PyTorch on M1 Mac: RuntimeError: Placeholder storage has not been allocated on MPS device
Asked Answered
A

2

18

I'm training a model in PyTorch 1.13.0 (I have also tried this on the nightly build torch-1.14.0.dev20221207 to no avail) on my M1 Mac and would like to use MPS hardware acceleration. I have the following relevant code in my project to send the model and input tensors to MPS:

device = torch.device("mps" if torch.backends.mps.is_available() else "cpu") # This always results in MPS

model.to(device)

... And in my Dataset subclass:

class MyDataset(Dataset):
    def __init__(self, df, window_size):
        self.df = df
        self.window_size = window_size
        self.data = []
        self.labels = []
        for i in range(len(df) - window_size):
            x = torch.tensor(df.iloc[i:i+window_size].values, dtype=torch.float, device=device)
            y = torch.tensor(df.iloc[i+window_size].values, dtype=torch.float, device=device)
            self.data.append(x)
            self.labels.append(y)
    def __len__(self):
        return len(self.data)
    def __getitem__(self, idx):
        return self.data[idx], self.labels[idx]

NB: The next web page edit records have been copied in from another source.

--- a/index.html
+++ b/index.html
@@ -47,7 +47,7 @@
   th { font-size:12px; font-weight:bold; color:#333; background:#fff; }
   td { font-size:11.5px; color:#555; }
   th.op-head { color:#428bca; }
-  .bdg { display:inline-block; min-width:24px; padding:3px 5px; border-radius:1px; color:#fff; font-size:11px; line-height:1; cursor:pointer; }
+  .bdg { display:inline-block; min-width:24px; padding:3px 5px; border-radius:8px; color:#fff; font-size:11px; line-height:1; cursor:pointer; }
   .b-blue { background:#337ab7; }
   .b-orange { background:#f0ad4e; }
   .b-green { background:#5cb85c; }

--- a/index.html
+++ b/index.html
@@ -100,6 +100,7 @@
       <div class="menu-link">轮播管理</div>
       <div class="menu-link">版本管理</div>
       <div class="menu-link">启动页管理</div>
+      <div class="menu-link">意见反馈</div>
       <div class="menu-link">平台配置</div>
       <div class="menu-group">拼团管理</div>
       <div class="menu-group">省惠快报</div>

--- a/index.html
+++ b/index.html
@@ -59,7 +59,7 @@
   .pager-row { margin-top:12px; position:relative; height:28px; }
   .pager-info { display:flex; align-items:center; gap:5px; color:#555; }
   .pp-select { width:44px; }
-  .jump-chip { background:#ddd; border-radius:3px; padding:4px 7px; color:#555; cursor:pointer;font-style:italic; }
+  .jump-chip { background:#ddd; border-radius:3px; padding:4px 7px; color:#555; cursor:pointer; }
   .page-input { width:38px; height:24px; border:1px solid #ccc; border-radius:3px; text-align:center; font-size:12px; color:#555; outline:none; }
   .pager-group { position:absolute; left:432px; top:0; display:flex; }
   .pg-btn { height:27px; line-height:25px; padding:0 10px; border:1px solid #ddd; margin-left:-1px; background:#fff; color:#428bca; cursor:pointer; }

This results in the following traceback during my first training step:

Traceback (most recent call last):
  File "lstm_model.py", line 263, in <module>
    train_losses, val_losses = train_model(model, criterion, optimizer, train_loader, val_loader, epochs=100)
  File "lstm_model.py", line 212, in train_model
    train_loss += train_step(model, criterion, optimizer, x, y)
  File "lstm_model.py", line 191, in train_step
    y_pred = model(x)
  File "miniconda3/envs/pytenv/lib/python3.10/site-packages/torch/nn/modules/module.py", line 1190, in _call_impl
    return forward_call(*input, **kwargs)
  File "lstm_model.py", line 182, in forward
    out, _ = self.lstm(x, (h0, c0))
  File "miniconda3/envs/pytenv/lib/python3.10/site-packages/torch/nn/modules/module.py", line 1190, in _call_impl
    return forward_call(*input, **kwargs)
  File "miniconda3/envs/pytenv/lib/python3.10/site-packages/torch/nn/modules/rnn.py", line 774, in forward
    result = _VF.lstm(input, hx, self._flat_weights, self.bias, self.num_layers,
RuntimeError: Placeholder storage has not been allocated on MPS device!

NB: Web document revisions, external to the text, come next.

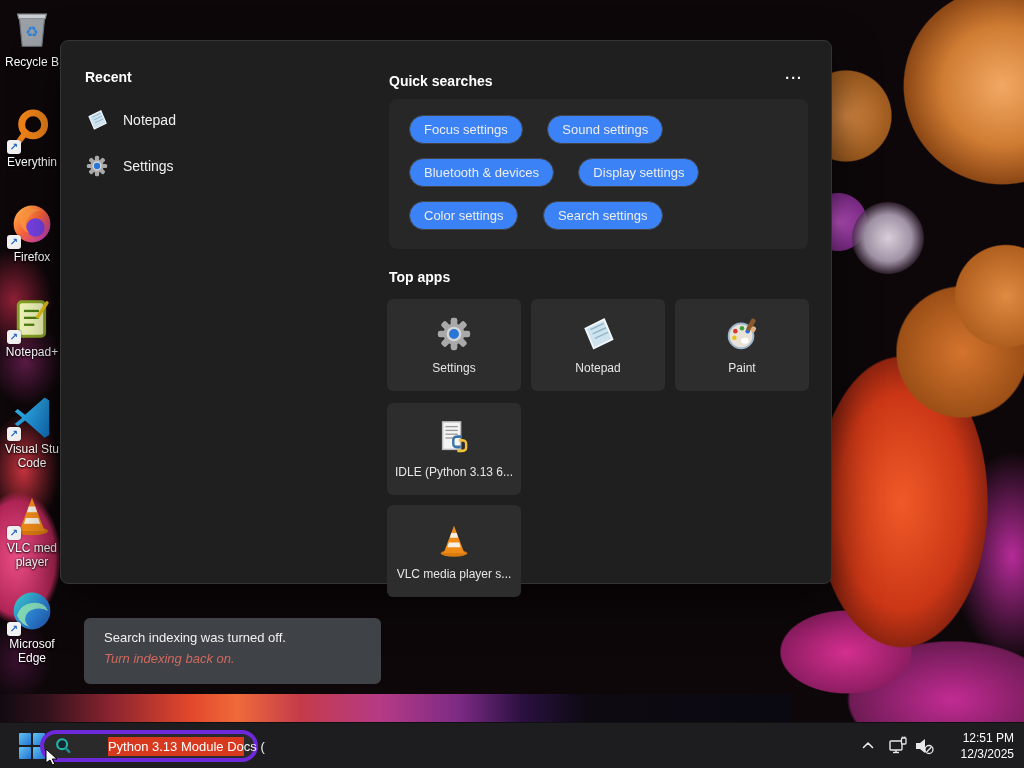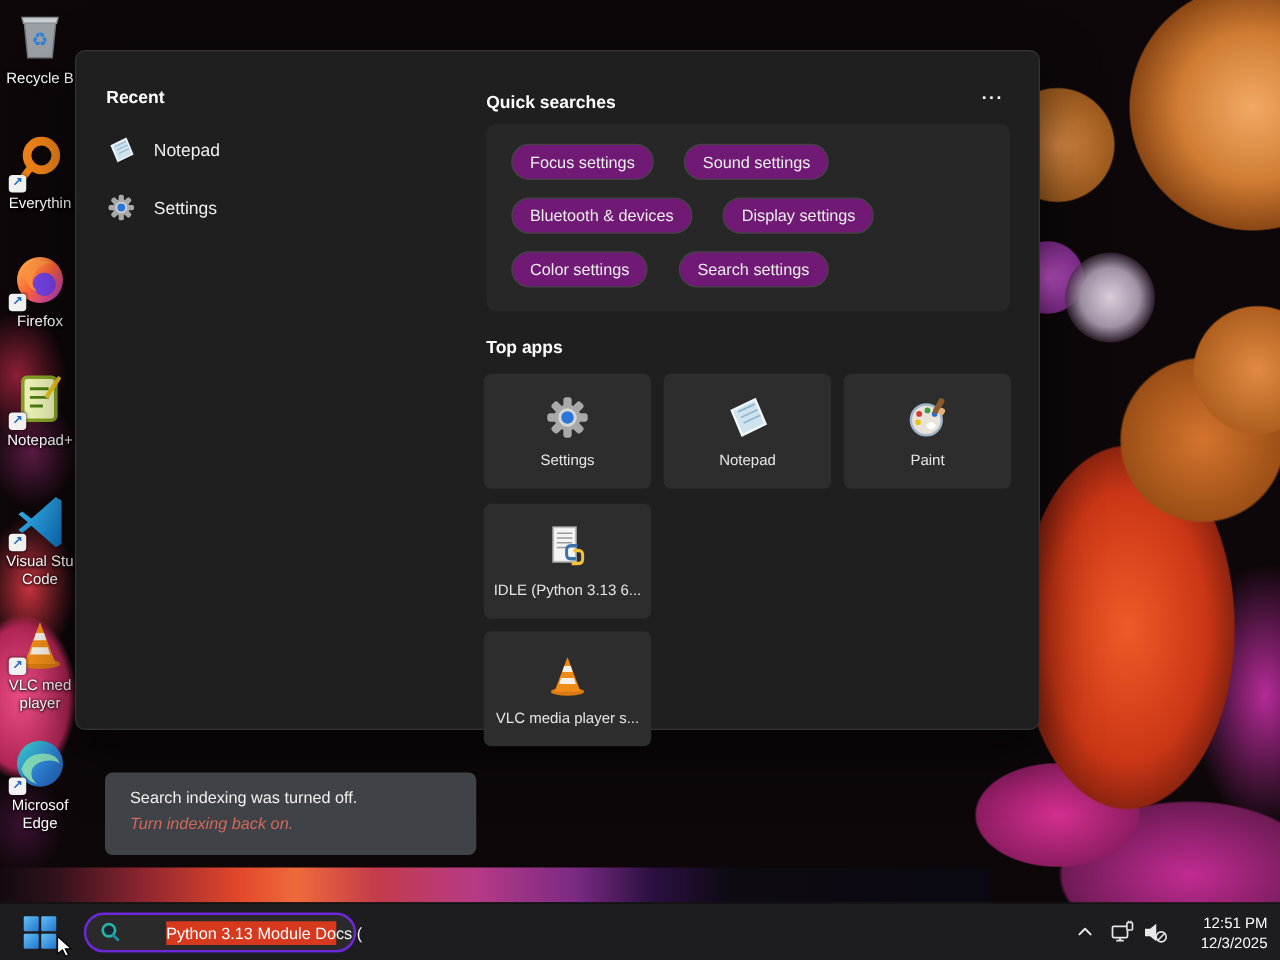--- a/index.html
+++ b/index.html
@@ -49,7 +49,7 @@
   #quick-card{position:absolute;left:328px;top:58px;width:419px;height:150px;background:#272727;
     border-radius:8px;box-sizing:border-box;padding:16px 20px;}
   .pill{display:inline-flex;align-items:center;height:27px;padding:0 14px;margin:0 20px 14px 0;
-    background:#701a75;border:1px solid #444;border-radius:15px;font-size:13px;color:#ededed;
+    background:#3b82f6;border:1px solid #444;border-radius:15px;font-size:13px;color:#ededed;
     cursor:pointer;white-space:nowrap;}
   #topapps-title{left:328px;top:228px;}
   .tile-row{position:absolute;left:326px;display:flex;gap:10px;}

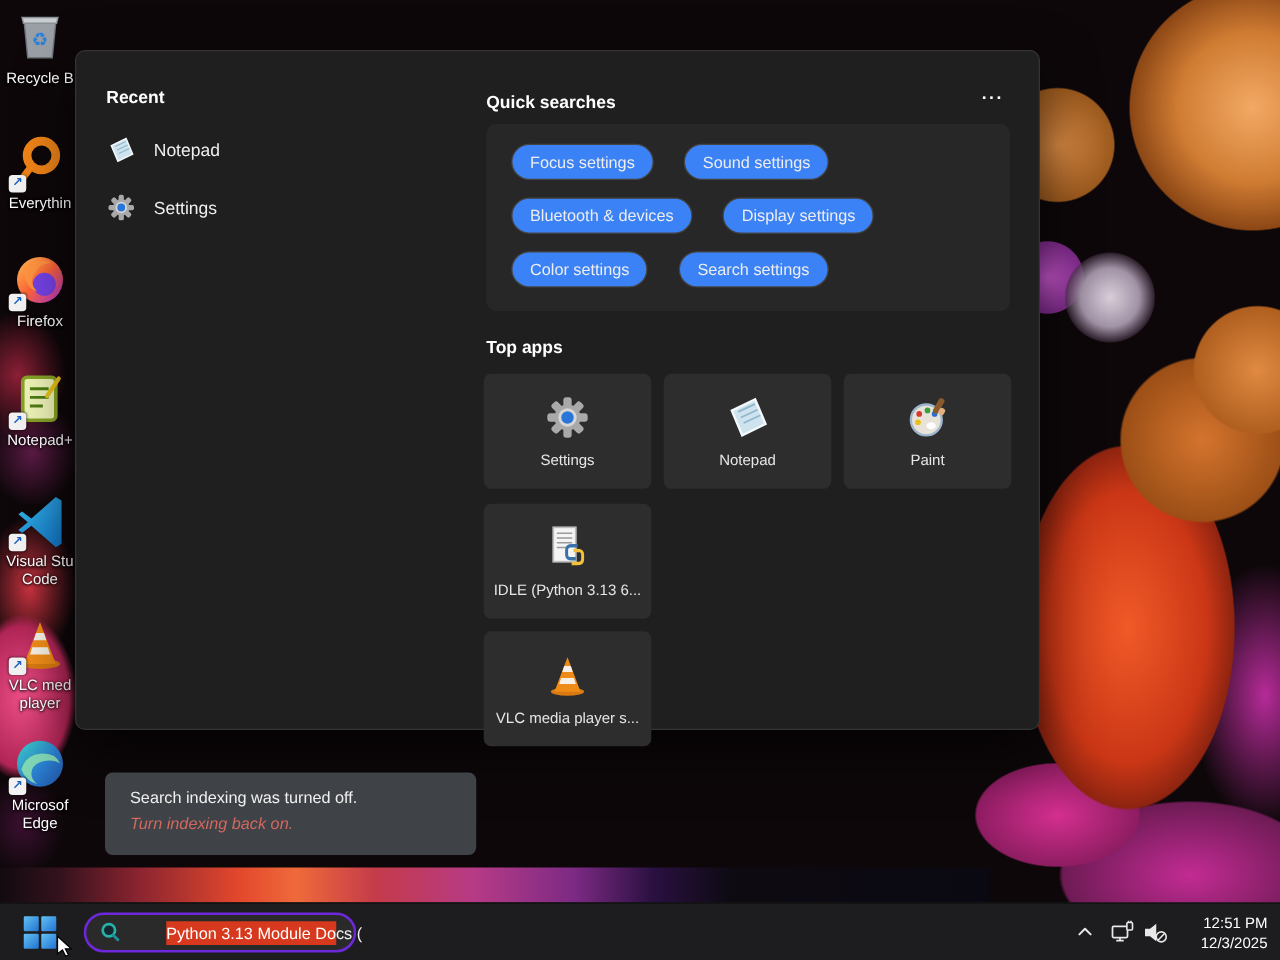--- a/index.html
+++ b/index.html
@@ -70,8 +70,8 @@
   #start-btn{position:absolute;left:19px;top:10px;width:26px;height:26px;display:grid;
     grid-template-columns:12px 12px;grid-template-rows:12px 12px;gap:2px;cursor:pointer;}
   #start-btn span{background:linear-gradient(135deg,#63c2f5,#2173cf);border-radius:1px;}
-  #tb-search{position:absolute;left:67px;top:7px;width:218px;height:32px;border-radius:16px;
-    background:#2a2a2a;border:2px solid #6d28d9;display:flex;align-items:center;box-sizing:border-box;
+  #tb-search{position:absolute;left:40px;top:7px;width:218px;height:32px;border-radius:16px;
+    background:#2a2a2a;border:4px solid #6d28d9;display:flex;align-items:center;box-sizing:border-box;
     padding:0 10px;cursor:text;}
   #tb-search .mag{width:18px;height:18px;margin-right:7px;flex:0 0 auto;}
   #tb-search .txt{font-size:13px;white-space:pre;color:#f2f2f2;}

I've tried creating tensors in my Dataset subclass without a device specified and then calling .to(device) on them:

x = torch.tensor(df.iloc[i:i+window_size].values, dtype=torch.float)
x = x.to(device)
y = torch.tensor(df.iloc[i+window_size].values, dtype=torch.float)
y = y.to(device)

I've also tried creating the tensors without a device specified in my Dataset subclass and sending tensors to device in both the forward method of my model and in my train_step function.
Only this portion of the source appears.